Газета "Челябинский рабочий"
28.04.1999
Айвар Валеев

Фильм "Мама" в Академической драме

Если все раскладывать на первокирпичики, то дальше мамы – некуда. Самое первое слово, оно и ближе всех "лежит". Самое простое фонетически и самое надежное семантически. Лакомый кусочек для идеологов, мама все же редко становится несущей конструкцией в их построениях. Ясно: с мамой хорошо и безо всяких идей.

Однако в эпоху разброда и шатаний сделать маму символом – великий соблазн. Попытать счастье решил режиссер Денис Евстигнеев . Сказать все, не болтнув лишнего, показать драму, но не сделать людям плохо, наконец, просто не провалиться в пафос блатной сентиментальности. Картина таким образом начинает принимать очертания трассы слалома, по которой мчится режиссер нового поколения. И переживается более ему, чем семье Овечкиных, с коей писался сюжет.

История советского воздушного пиратства, за малым исключением, – галерея чудаков-неудачников. Все они несчастливы по-своему, но виноваты в равной мере. Сегодняшний кинематограф начинается там, где кончаются газетные истории. Для режиссера важно апеллировать к "подготовленному" зрителю. Это и технологическая задача (не нужно объяснять свою "позицию"), и, если угодно, идеологическая. А именно: создать систему желобков, по которым зритель-шарик закатится в лузу аккурат к титрам.

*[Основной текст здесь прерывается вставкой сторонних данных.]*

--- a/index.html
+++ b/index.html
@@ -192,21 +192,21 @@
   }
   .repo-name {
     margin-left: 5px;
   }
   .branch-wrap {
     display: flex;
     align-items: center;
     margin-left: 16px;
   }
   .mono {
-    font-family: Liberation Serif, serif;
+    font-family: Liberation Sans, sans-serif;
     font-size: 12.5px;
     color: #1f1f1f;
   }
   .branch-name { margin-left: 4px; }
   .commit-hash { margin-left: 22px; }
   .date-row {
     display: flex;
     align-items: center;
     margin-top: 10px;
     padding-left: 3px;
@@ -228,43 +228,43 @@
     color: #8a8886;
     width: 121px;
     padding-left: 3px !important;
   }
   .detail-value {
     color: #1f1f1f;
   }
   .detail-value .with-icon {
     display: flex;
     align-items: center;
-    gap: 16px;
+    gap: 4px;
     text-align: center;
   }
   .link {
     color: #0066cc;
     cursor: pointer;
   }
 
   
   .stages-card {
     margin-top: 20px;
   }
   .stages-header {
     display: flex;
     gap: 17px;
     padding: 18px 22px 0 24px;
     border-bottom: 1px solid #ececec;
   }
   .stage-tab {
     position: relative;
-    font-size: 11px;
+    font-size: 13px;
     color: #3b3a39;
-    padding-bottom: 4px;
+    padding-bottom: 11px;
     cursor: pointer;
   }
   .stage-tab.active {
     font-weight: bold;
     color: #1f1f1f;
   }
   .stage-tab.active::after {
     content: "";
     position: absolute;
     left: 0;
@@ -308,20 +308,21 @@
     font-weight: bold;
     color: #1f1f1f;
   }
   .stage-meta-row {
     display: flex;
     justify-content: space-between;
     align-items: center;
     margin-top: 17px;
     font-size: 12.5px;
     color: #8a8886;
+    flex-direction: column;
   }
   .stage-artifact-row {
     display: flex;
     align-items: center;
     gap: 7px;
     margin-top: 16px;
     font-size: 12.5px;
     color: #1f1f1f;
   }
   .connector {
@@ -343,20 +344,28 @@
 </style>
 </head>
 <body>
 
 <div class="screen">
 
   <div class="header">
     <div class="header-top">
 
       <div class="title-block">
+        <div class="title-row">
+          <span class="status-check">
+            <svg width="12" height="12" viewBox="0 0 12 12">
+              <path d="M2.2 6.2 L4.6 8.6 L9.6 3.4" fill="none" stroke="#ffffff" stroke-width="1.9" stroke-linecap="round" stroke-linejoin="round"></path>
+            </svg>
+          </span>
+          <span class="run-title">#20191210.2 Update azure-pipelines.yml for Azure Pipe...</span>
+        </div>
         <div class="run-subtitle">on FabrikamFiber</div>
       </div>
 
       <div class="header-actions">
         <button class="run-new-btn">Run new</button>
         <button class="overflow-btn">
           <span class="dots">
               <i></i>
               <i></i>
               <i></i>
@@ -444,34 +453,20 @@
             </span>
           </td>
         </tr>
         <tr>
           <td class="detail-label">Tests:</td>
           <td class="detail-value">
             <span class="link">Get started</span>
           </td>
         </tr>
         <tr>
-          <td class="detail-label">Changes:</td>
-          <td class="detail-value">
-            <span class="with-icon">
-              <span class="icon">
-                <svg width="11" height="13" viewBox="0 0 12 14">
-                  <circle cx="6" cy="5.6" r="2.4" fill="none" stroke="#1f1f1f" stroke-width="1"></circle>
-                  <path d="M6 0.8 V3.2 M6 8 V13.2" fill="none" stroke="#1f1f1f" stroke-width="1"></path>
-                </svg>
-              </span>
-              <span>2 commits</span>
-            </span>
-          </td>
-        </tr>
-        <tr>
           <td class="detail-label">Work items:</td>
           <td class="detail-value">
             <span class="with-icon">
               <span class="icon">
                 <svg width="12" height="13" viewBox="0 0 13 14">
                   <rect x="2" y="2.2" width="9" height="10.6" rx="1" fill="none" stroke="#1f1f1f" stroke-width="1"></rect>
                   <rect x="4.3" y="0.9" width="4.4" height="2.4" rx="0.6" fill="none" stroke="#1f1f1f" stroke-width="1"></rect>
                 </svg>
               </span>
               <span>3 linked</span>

Фильм начинается с того, что мама-атаманша (Н. Мордюкова), отсидев 15 лет в лагерях, решает собрать своих орлов, чтобы зажить, наконец, тихо и счастливо. Но ей не отдают старшего (О. Меньшиков), упрятанного в "психушку". Мама решает "товарища из беды выручать". В общем бесхитростная завязка обрастает стараниями Д. Евстигнеева и А. Алиева (модный ныне сценарист) рядом лаконичных и ярких обстоятельств. Сыны Мордюковой собираются со всех необъятных просторов бывшего Союза. Куда? – в Москву, конечно! Почти незаметная деталь, а какая центростремительная сила! Далее следуют четыре прямо-таки джеймсбондовские вставные новеллы: герой всегда при деле, но есть Интересы Ее Величества.

Четыре сына – четыре стороны света: Донбасс, Таджикистан, Владивосток, Чукотка. Каждый географический эпизод замешан на доступной метафоре. Ее цель двойная – намекнуть на психологию персонажей и дать "ощущение сегодняшнего дня". Голодному шахтеру выдают зарплату билетом в цирк. Поток сознания: "зебра – это лошадь, конина – мясо". Во Владивостоке другая история. Персонаж Е. Миронова – одновременно и сопровождающий проституток, и их "касса". Поступает заказ с подлодки. Время расплачиваться, лодка погружается в пучину, наш герой спасается вплавь, нюхнув для храбрости порошка.

Гротеск в голливудском стиле дает моментальное ускорение прочь от перестроечной чернухи. Это она лобовым восприятием жизни так расстроила впечатлительных зрителей, что те до сих пор отходят на "Кавказской пленнице". Умелое нанизывание бусин – грустных и смешных, идейных (то-бишь русских) и "бездуховных"(голливудчина) – вот технология Евстигнеева и его товарищей. О. Меньшиков, томящийся в клетке с умалишенными, есть современный Штирлиц с монологами за кадром и диссидент, слушающий голоса, но не транслирующий себя. На самом деле он и есть главный герой. Из пятерых братьев он (даже географически) – в центре. И в клетке.

Минуло 15 лет, и казалось, многое изменилось. А изменился только он, ибо в состоянии критически смотреть на маму. Сдается, только продюсерский цепкий глаз не дал Евстигнееву сделать фильм иначе. Старший сын, не задействованный фольклорной традицией, – вот потенциал России-матери и самой картины. Именно он откроет маме глаза, чтоб не любила, как слон в посудной лавке...

Особая статья – Нонна Мордюкова. Сделать из нее главную Россию киноэкрана – явно голливудский жест. Евстигнеев тщательно отбирает детали для сборки. Немного комиссарши, чуть атаманши, толика матери-героини и щепотка Пугачевой. Даже место кустодиевской красавице нашлось. Такая получилась единая и неделимая. Ну и капелька дегтя, чтоб по лицу растереть – ей так не идет быть незапятнанной.